Strada disastrata per Lanciano Il sindaco sfida la Provincia

15 Aprile 2018

GUARDIAGRELE. Anche il sindaco Simone Dal Pozzo scende in campo per evidenziare il pessimo stato di manutenzione della strada provinciale che da Guardiagrele conduce a Lanciano. «Personalmente»,...

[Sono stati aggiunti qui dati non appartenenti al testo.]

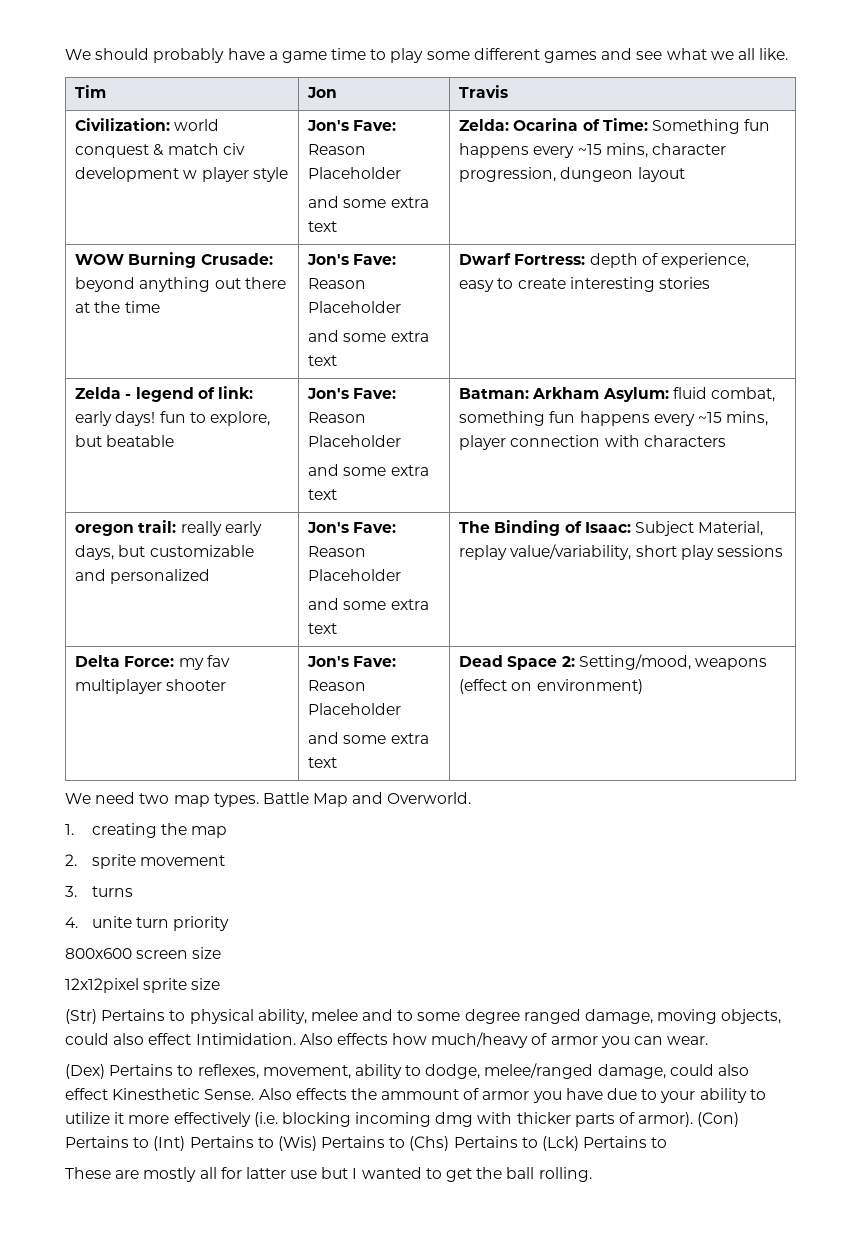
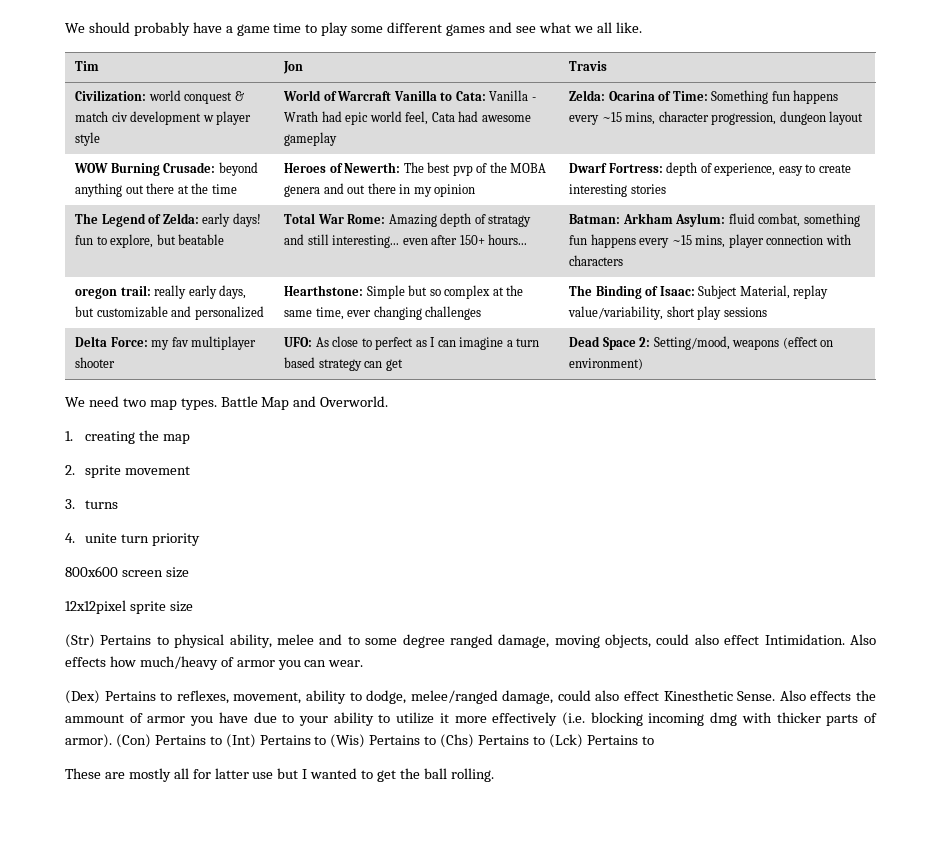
[307,120,397,131] [308,144,367,155] [308,167,402,179] [308,196,429,208] [308,221,338,232] Jon's Fave: Reason Placeholder // and some extra text -> [283,90,536,101] [284,111,531,125] [284,132,338,146] World of Warcraft Vanilla to Cata: Vanilla - Wrath had epic world feel, Cata had awesome gameplay
[307,254,397,265] [308,278,367,289] [308,301,402,313] [308,330,429,342] [308,355,338,366] Jon's Fave: Reason Placeholder // and some extra text -> [284,162,547,176] [284,183,476,197] Heroes of Newerth: The best pvp of the MOBA genera and out there in my opinion
[75,386,253,402] Zelda - legend of link: -> [75,213,199,227] The Legend of Zelda:
[307,388,397,399] [308,412,367,423] [308,435,402,447] [308,464,429,476] [308,489,338,500] Jon's Fave: Reason Placeholder // and some extra text -> [284,213,532,227] [284,234,528,248] Total War Rome: Amazing depth of stratagy and still interesting... even after 150+ hours...
[307,522,397,533] [308,546,367,557] [308,569,402,581] [308,598,429,610] [308,623,338,634] Jon's Fave: Reason Placeholder // and some extra text -> [284,285,524,299] [284,306,482,320] Hearthstone: Simple but so complex at the same time, ever changing challenges
[307,656,397,667] [308,680,367,691] [308,703,402,715] [308,732,429,744] [308,757,338,768] Jon's Fave: Reason Placeholder // and some extra text -> [284,336,540,350] [284,357,403,371] UFO: As close to perfect as I can imagine a turn based strategy can get

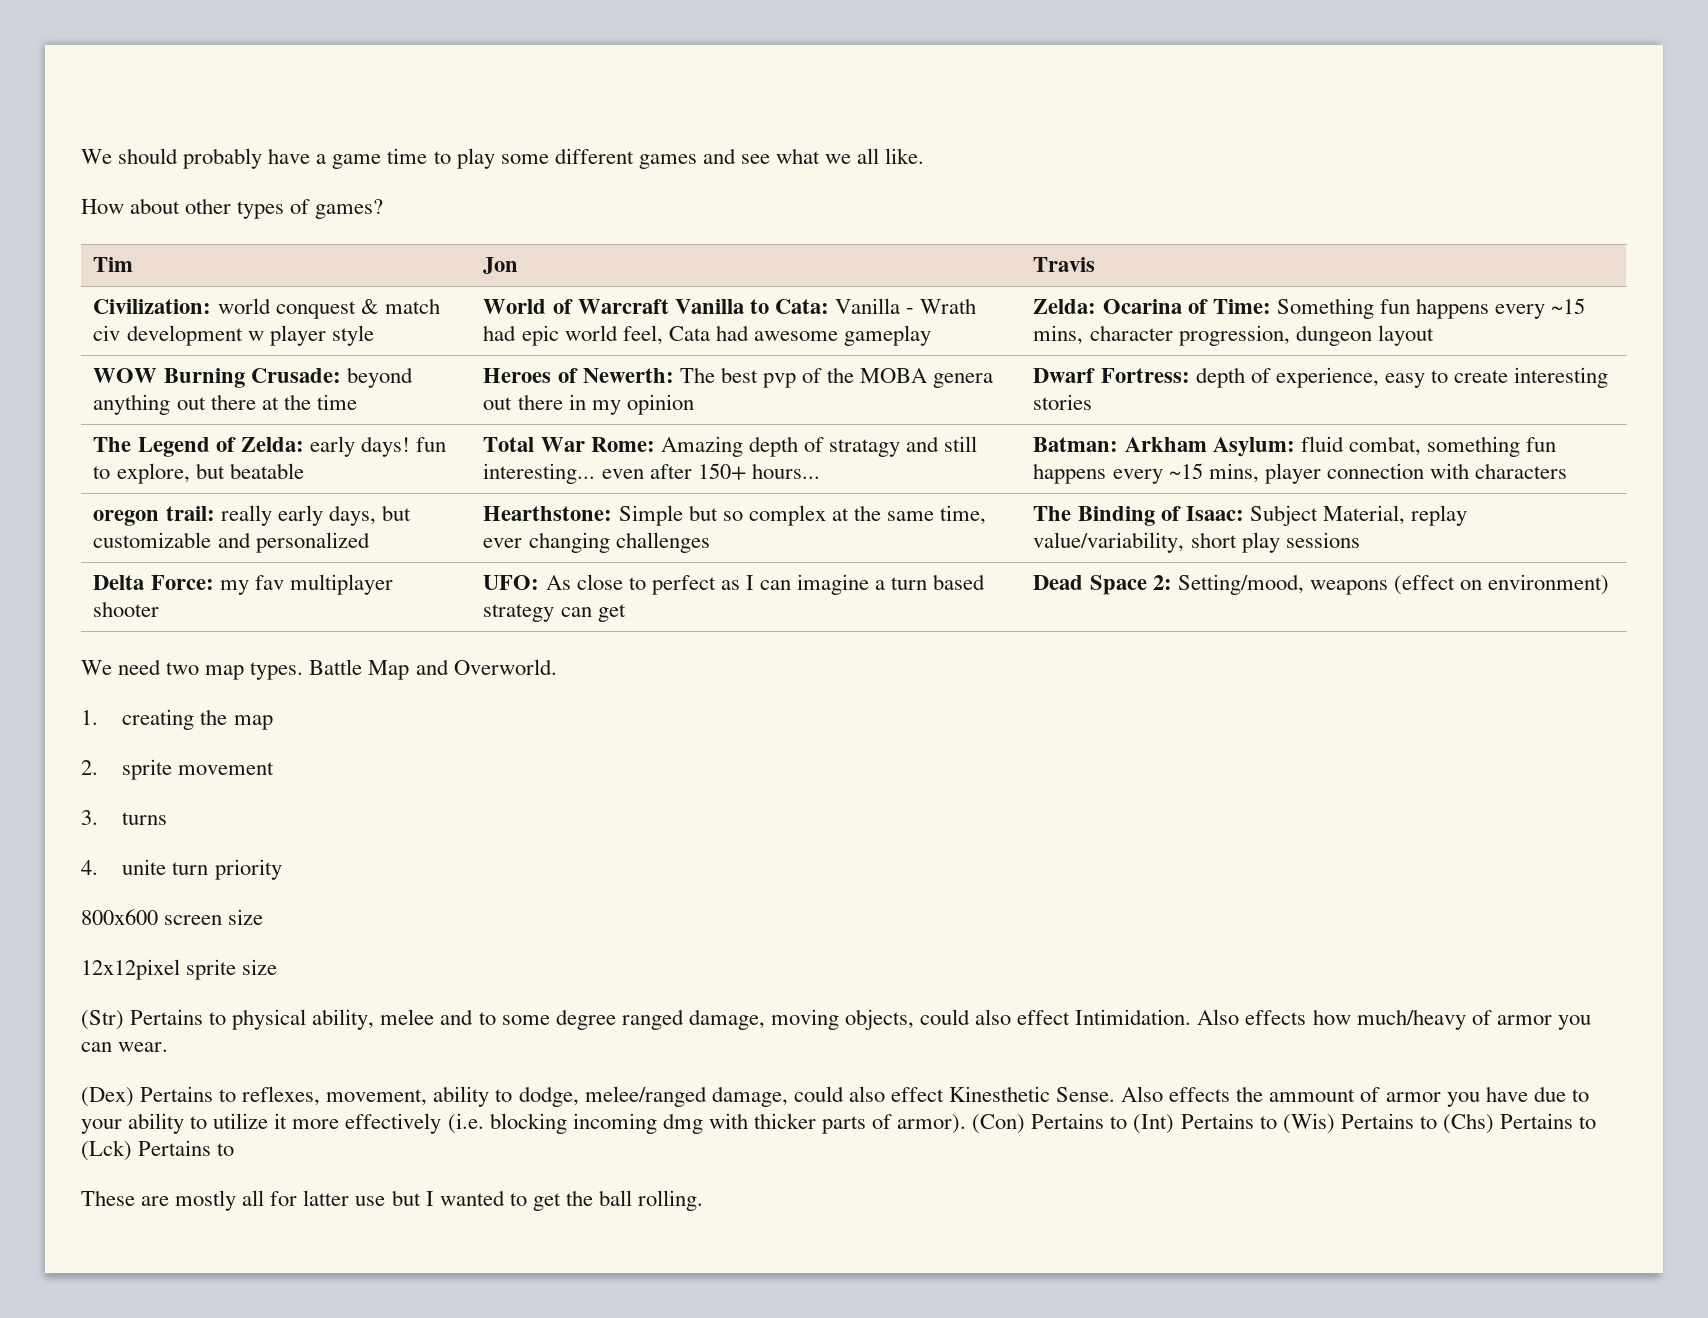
(642, 27) none -> [81,198,384,219] // How about other types of games?
[323,183,344,194] and -> (994, 380) none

GUARDIAGRELE. Anche il sindaco Simone Dal Pozzo scende in campo per evidenziare il pessimo stato di manutenzione della strada provinciale che da Guardiagrele conduce a Lanciano. «Personalmente», spiega il primo cittadino, «ho avuto modo di segnalare la questione alla Provincia, sia con ripetute note scritte, sia nelle varie assemblee dei sindaci convocate per discutere anche di questa problematica, come l’ultima riunione dello scorso 22 marzo. Inoltre», aggiunge Dal Pozzo, «abbiamo avuto modo di parlarne anche in occasione degli incontri con la cittadinanza tenuti nelle diverse contrade interessate, precisamente Villa Sal Vincenzo, San Domenico e San Biase».
Dal Pozzo ricorda, quindi, che alcuni parziali interventi sono stati già programmati, ma si tratta però di poca cosa e le risorse di cui la Provincia dispone, come i 200mila euro stanziati e appena appaltati, sono assolutamente insufficenti. «Appena dopo l’attribuzione di 16 milioni di euro alla Provincia di Chieti», spiega Dal Pozzo, «ho nuovamente messo in evidenza che le nostre strade, come la provinciale Guardiagrele-Lanciano, sono di assoluta importanza, visto sopratutto il pendolarismo che da Guardiagrele porta verso la zona frentana che coinvolge ogni giorno centinaia di cittadini. Per questo motivo», sottolinea Dal Pozzo, «pur non parlando di grandi investimenti, non intendiamo trasferire alla Provincia la quota di sua spettanza delle sanzioni da violazione del Codice della strada accertate lungo la strada provinciale. Sulla base di un nostro progetto, faremo ciò che è nelle nostre possibilità perché almeno si possa arrivare ad effettuare manutenzioni su alcuni tratti particolarmente disastrati. Sappiamo bene che si tratta di pochissima cosa», conclude Dal Pozzo, «ma in questo modo faremo almeno la nostra parte».